Experts Say Funding For Social Security Benefits Could Run Dry By 2016

January 28, 2013

With a large volume of aging workers preparing for retirement and a massive influx on claims for SSD Benefits, funding for Social Security is taking out more than workers are putting in. According to FOX News, experts pointed out full benefit payments may not be able to be made to recipients by as soon as 2016.

Statistics show that the number of applications for Social Security Disability benefits has skyrocketed from 1.5 million applications in 2001 to roughly 2.8 million in 2012. Experts attribute this rise to a poor economy, noting that studies show workers are more likely to file an accident injury claim in tough economic times compared to more favorable economic periods.

This issue is only being compounded by a large number of baby boomers who are reaching an age that will allow them to begin receiving retirement benefits. The amount of money being paid into the program by younger workers cannot keep up with amount needed to pay older workers benefits though.
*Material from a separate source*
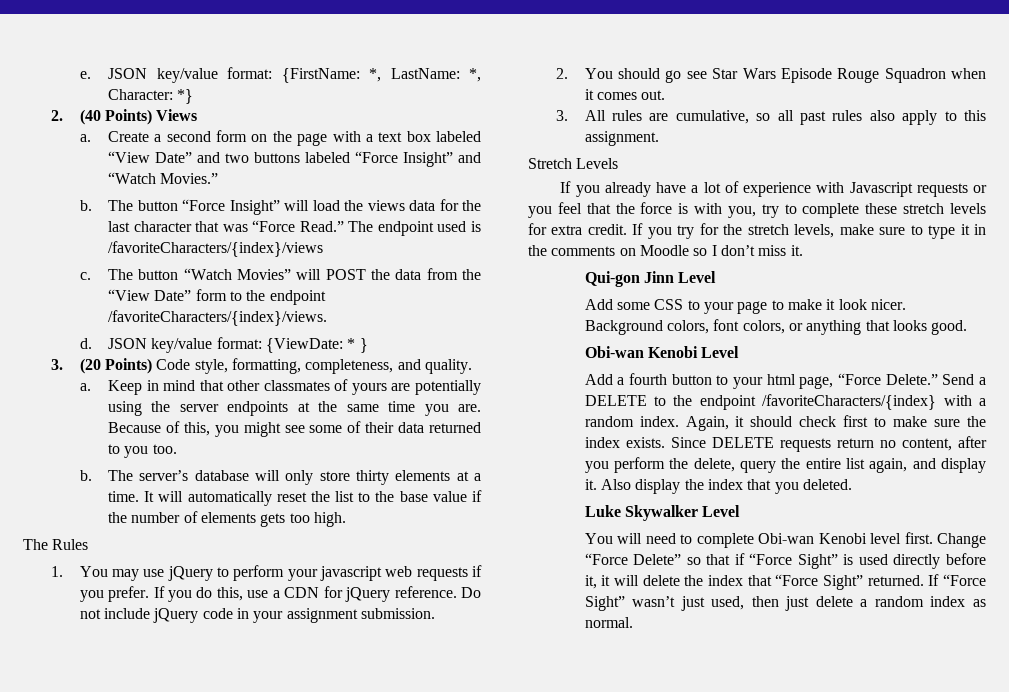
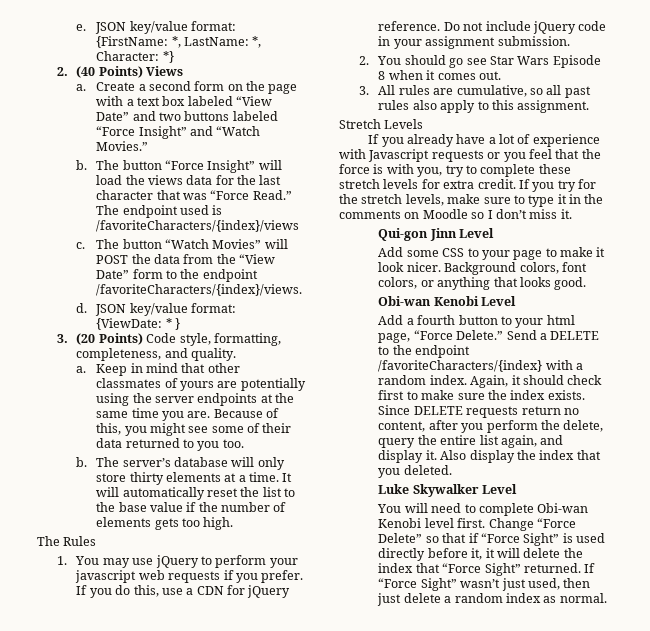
- 2. You should go see Star Wars Episode Rouge Squadron when it comes out.
+ 2. You should go see Star Wars Episode 8 when it comes out.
To combat the problem, either taxes must be raised or benefits must be cut; however, which direction to take in order to solve the issue has legislators from around the country divided.

The Social Security Disability Attorneys with Fleschner, Stark, Tanoos & Newlin recognize that lack of funding could make receiving Social Security Disability benefits more difficult than ever before and suggest discussing your options with an attorney if you are preparing to file a claim.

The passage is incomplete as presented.